The dosage in the enrichment phase (120 mg daily for five days) was based on observations from case reports from patients with pain and TRD receiving continuous ketamine infusions for five days, who reported mood improvements occurring by 24-72 hours. The tablet formulation’s sustained exposure to norketamine over 24 hours after once-daily dosing provided a similar prolonged pharmacokinetic exposure. Additionally, during the study, participants didn’t report craving for the tablets.
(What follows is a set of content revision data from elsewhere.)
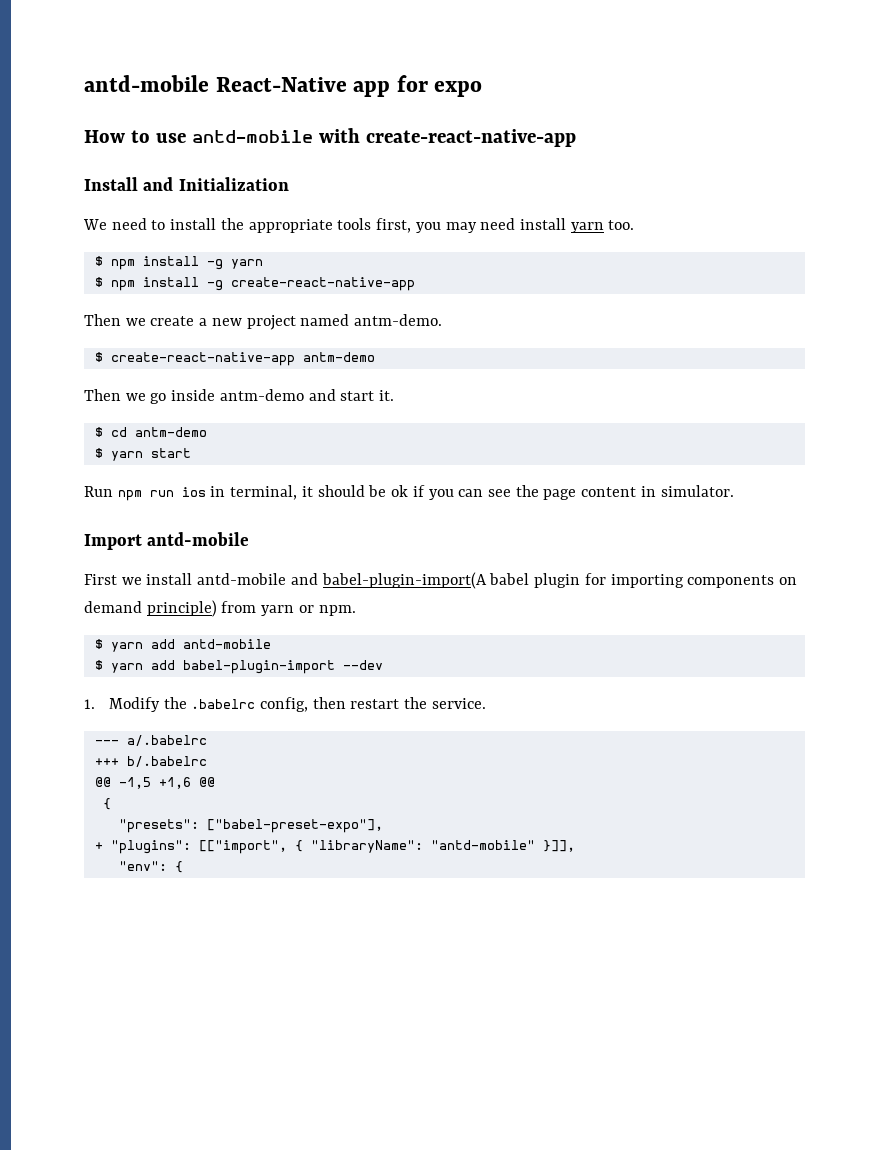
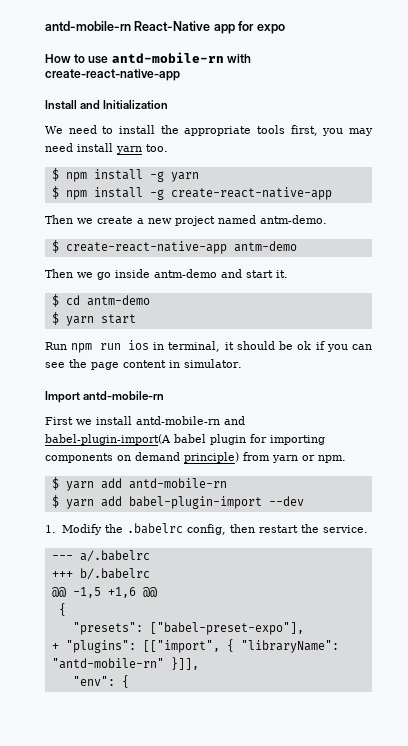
[84,75,209,92] antd-mobile -> [45,21,131,31] antd-mobile-rn
[191,130,313,143] antd-mobile -> [111,52,224,63] antd-mobile-rn
[147,532,250,546] antd-mobile -> [83,391,165,400] antd-mobile-rn
[197,573,287,585] antd-mobile -> [136,416,220,425] antd-mobile-rn
[182,639,271,649] antd-mobile -> [128,478,227,489] antd-mobile-rn
[430,840,535,850] "antd-mobile" -> [51,658,164,669] "antd-mobile-rn"

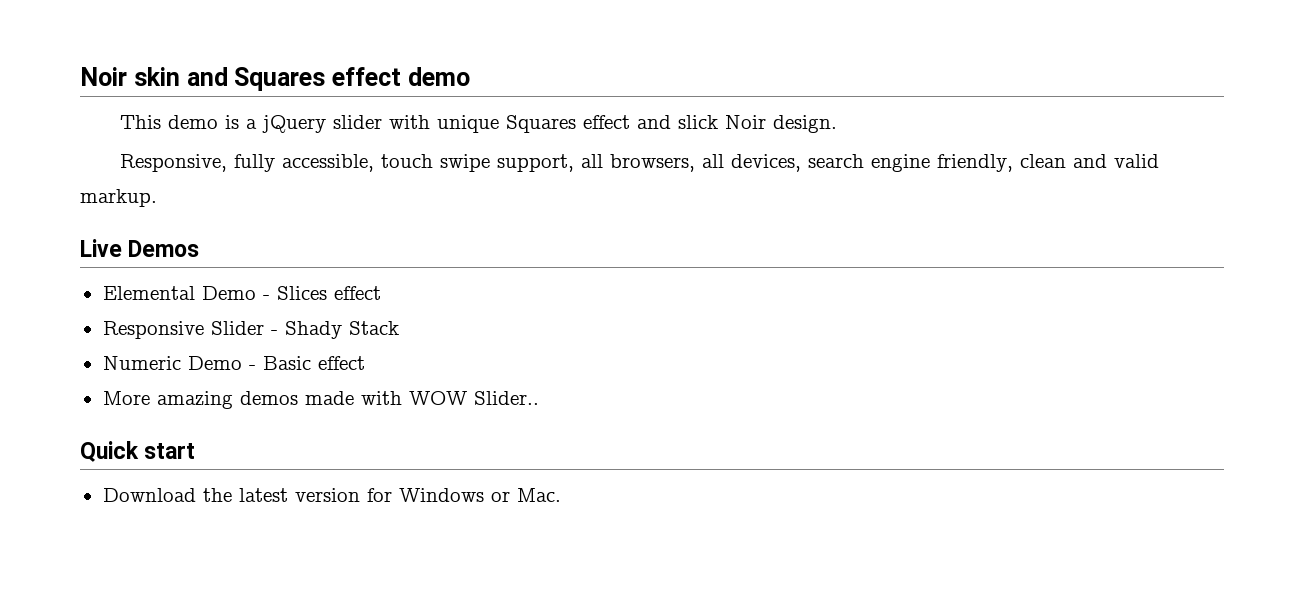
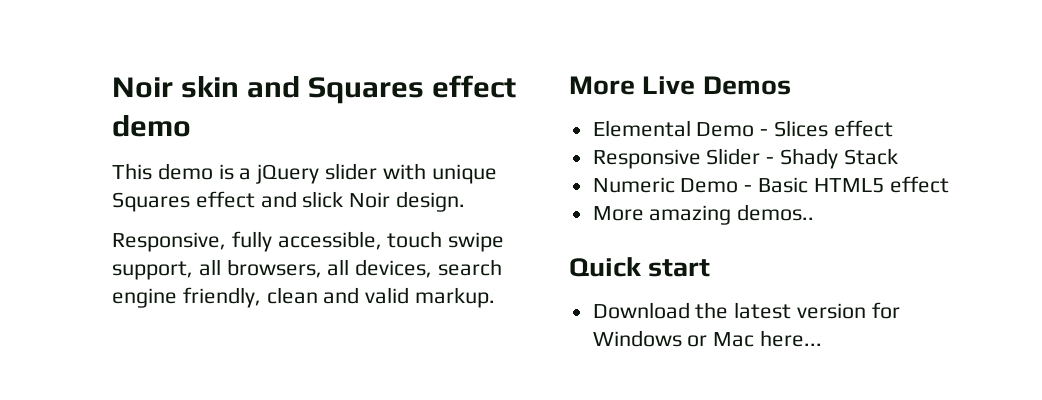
(157, 198) none -> [569,76,635,95] More
(311, 363) none -> [813,178,884,193] HTML5
[239,391,539,405] demos made with WOW Slider.. -> [737,204,815,221] demos..
[516,488,561,502] Mac. -> [713,330,823,347] Mac here...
Information about slow-releasing ketamine tablets (R-107) is limited at the moment. However, the data is promising and could potentially make ketamine treatments more accessible and affordable to everyone. Patients may not need to stay at the clinic after taking the compound, which could reduce the overall cost of the therapy and the administration of the compound in comparison to IV Ketamine.

Nonetheless, it’s important to note that if this medication becomes FDA-approved, it may aid future experimental and novel research as those mentioned above.